A Must-Do Discovery for Typescript: Embracing Tiny-Invariant
In software development, the “early exit pattern” involves strategically placing condition checks at the beginning of a function or block of code to promptly exit the execution if certain conditions are not met, enhancing code readability by reducing unnecessary nesting and bringing the main logic into clearer focus.
Enter “tiny-invariant,” a minimalistic yet potent library that enhances clarity and maintainability using the early exit pattern.

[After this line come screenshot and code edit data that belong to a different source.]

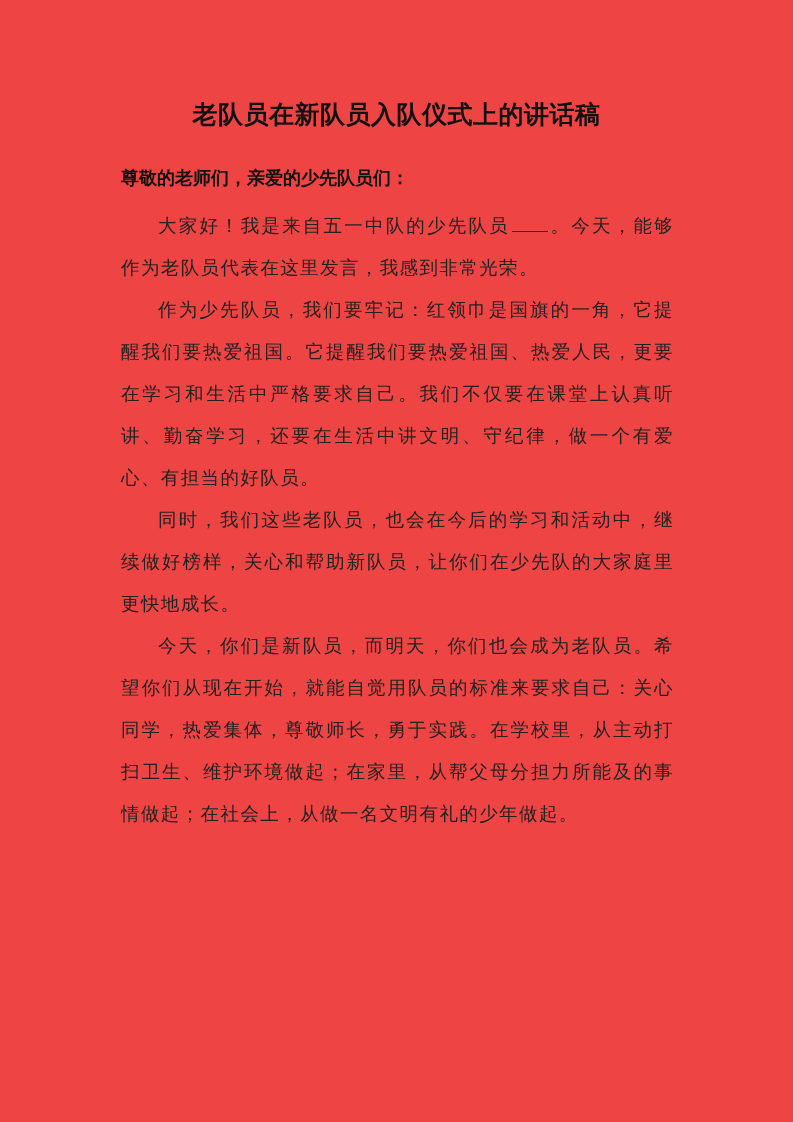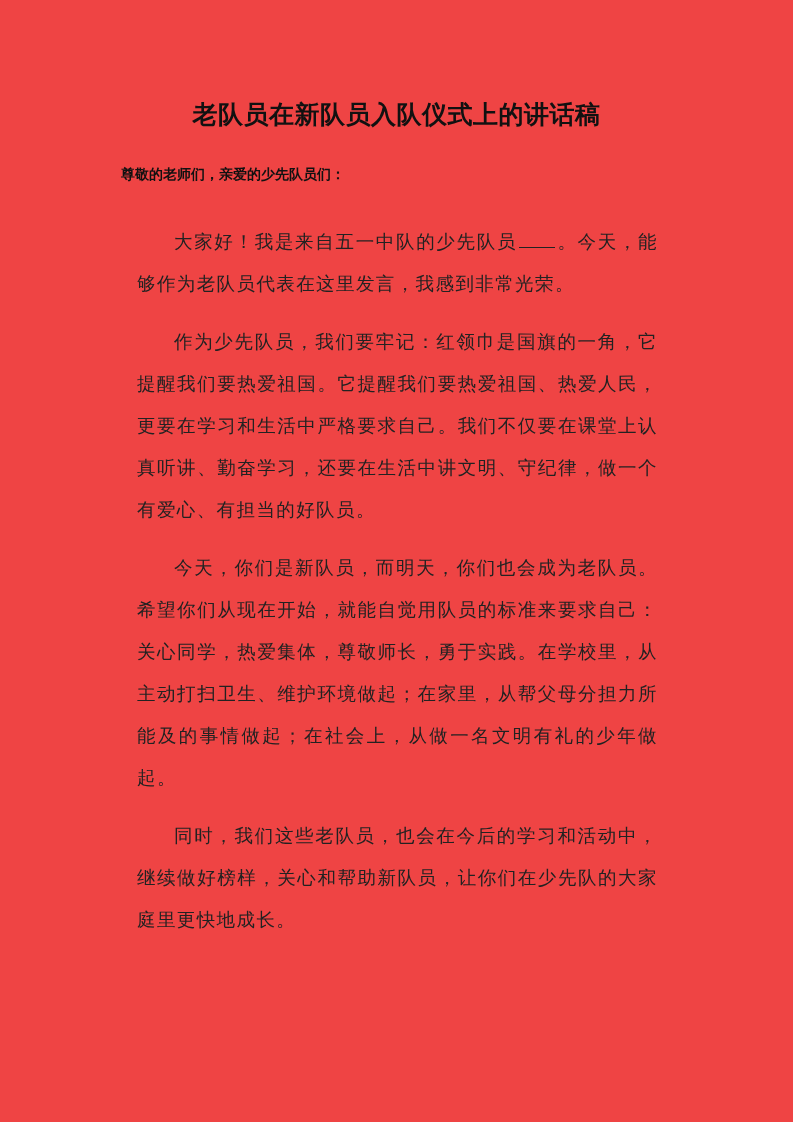--- a/index.html
+++ b/index.html
@@ -12,7 +12,7 @@
   }
   .greeting {
     position: absolute; left: 121px; top: 166px;
-    font-family: "DejaVu Sans", sans-serif; font-weight: bold; font-size: 14px; color: #111;
+    font-family: "DejaVu Sans", sans-serif; font-weight: bold; font-size: 18px; color: #111;
     margin: 0;
   }
   .body {

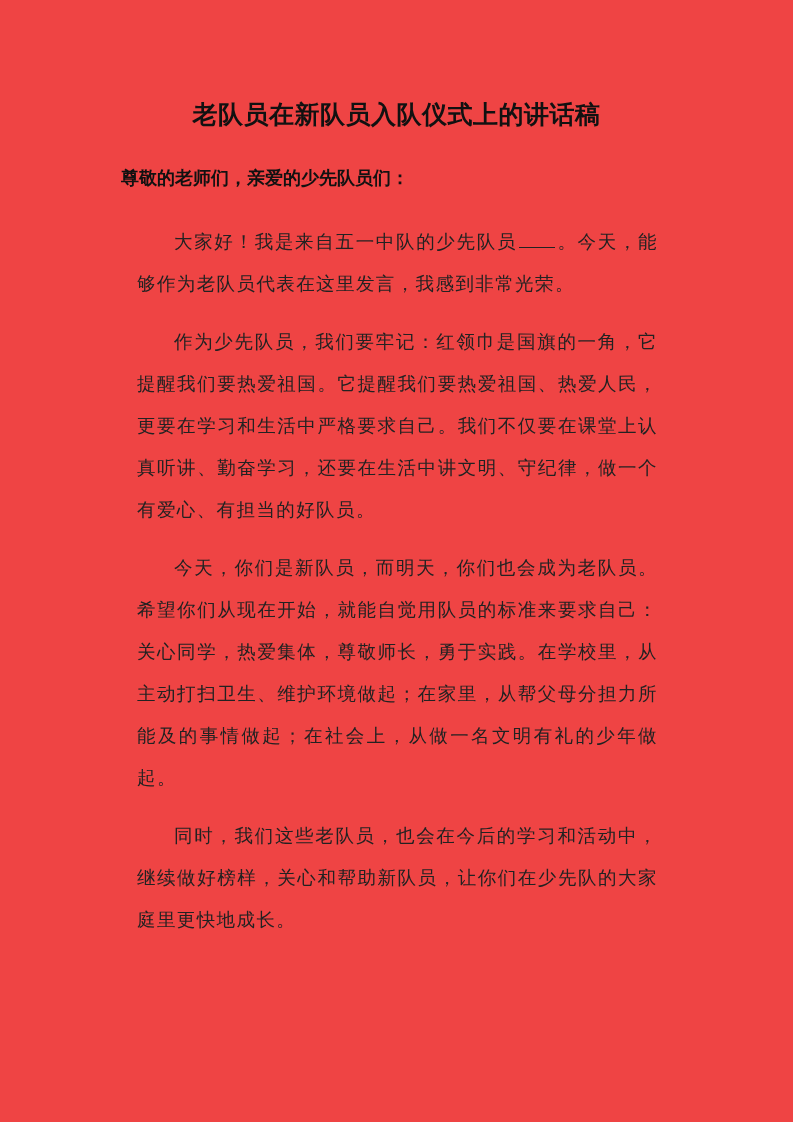--- a/index.html
+++ b/index.html
@@ -20,7 +20,7 @@
     font-family: "DejaVu Serif", serif; font-size: 18.5px; color: #222;
     line-height: 42px; text-align: justify; letter-spacing: 1.4px;
   }
-  .body p { margin: 16px; text-indent: 2em; text-align: justify; text-align-last: left; }
+  .body p { margin: 0; text-indent: 2em; text-align: justify; text-align-last: left; }
   .blank { display: inline-block; width: 36px; border-bottom: 1px solid #222; height: 18px; vertical-align: baseline; margin: 0 2px; }
 </style>
 </head>

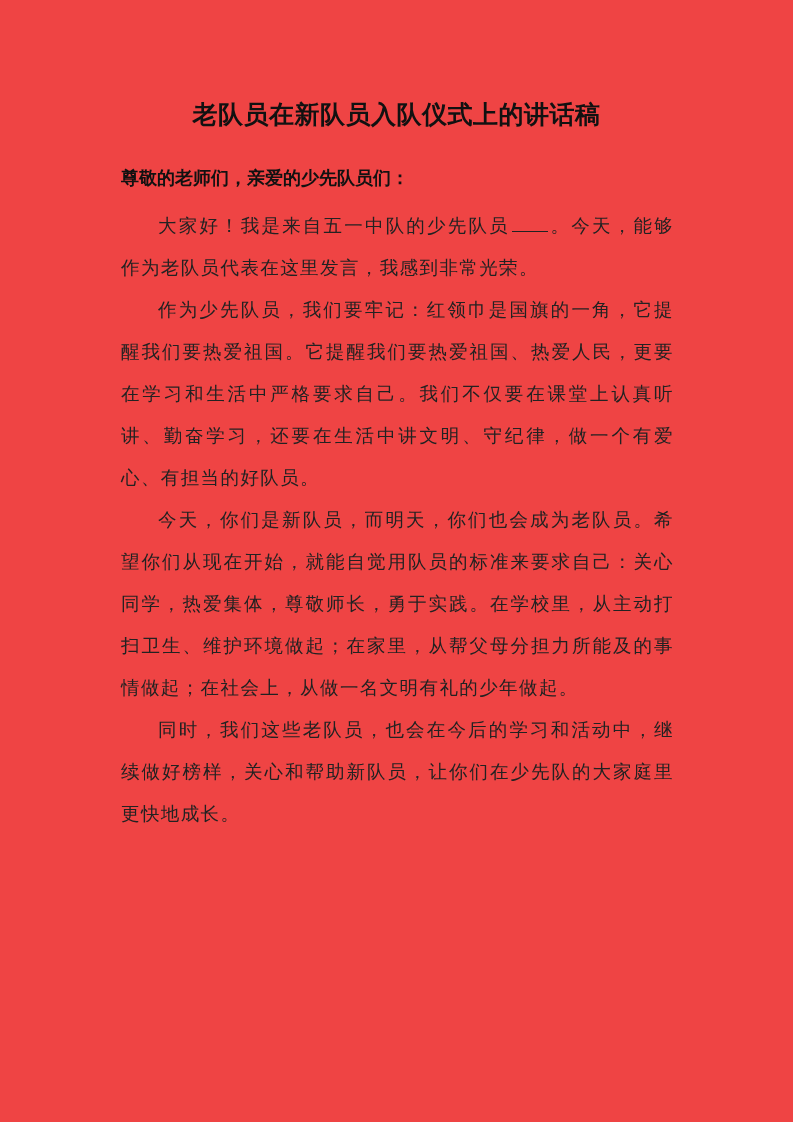--- a/index.html
+++ b/index.html
@@ -32,8 +32,8 @@
   <div class="body">
     <p><span>大家好！我是来自五一中队的少先队员</span><span class="blank"></span><span>。今天，能够作为老队员代表在这里发言，我感到非常光荣。</span></p>
     <p>作为少先队员，我们要牢记：红领巾是国旗的一角，它提醒我们要热爱祖国。它提醒我们要热爱祖国、热爱人民，更要在学习和生活中严格要求自己。我们不仅要在课堂上认真听讲、勤奋学习，还要在生活中讲文明、守纪律，做一个有爱心、有担当的好队员。</p>
+    <p>同时，我们这些老队员，也会在今后的学习和活动中，继续做好榜样，关心和帮助新队员，让你们在少先队的大家庭里更快地成长。</p>
     <p>今天，你们是新队员，而明天，你们也会成为老队员。希望你们从现在开始，就能自觉用队员的标准来要求自己：关心同学，热爱集体，尊敬师长，勇于实践。在学校里，从主动打扫卫生、维护环境做起；在家里，从帮父母分担力所能及的事情做起；在社会上，从做一名文明有礼的少年做起。</p>
-    <p>同时，我们这些老队员，也会在今后的学习和活动中，继续做好榜样，关心和帮助新队员，让你们在少先队的大家庭里更快地成长。</p>
   </div>
 </div>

Consider an API handler retrieving user data based on a provided username. The goal is clear: proceed only if the username is a non-empty string. Users being users, unexpected inputs are inevitable. With “tiny-invariant,” early exit patterns streamline validation.
// utils.ts
import invariant from 'tiny-invariant';
// Pseudo-implementation of invariant function
// Ensures a condition is met; otherwise, throws an error with a provided message
function invariant(condition: boolean, message: string): asserts condition {
if (!condition) {
throw new Error(message);
}
}
// Updated API handler using tiny-invariant
async function getUser(params: { username?: string }) {
const { username } = params;
invariant(!!username, "Username must be present");
const user = await findUserByUsername(username);
invariant(user !== undefined, "User not found");
return Response.ok(JSON.stringify(user));
}
The invariant
function of the tiny-invariant package provides runtime checks that integrate seamlessly with TypeScript's static type checking. It condenses traditional three-line conditional checks into a single, more concise line, significantly improving the overall brevity and clarity of the code.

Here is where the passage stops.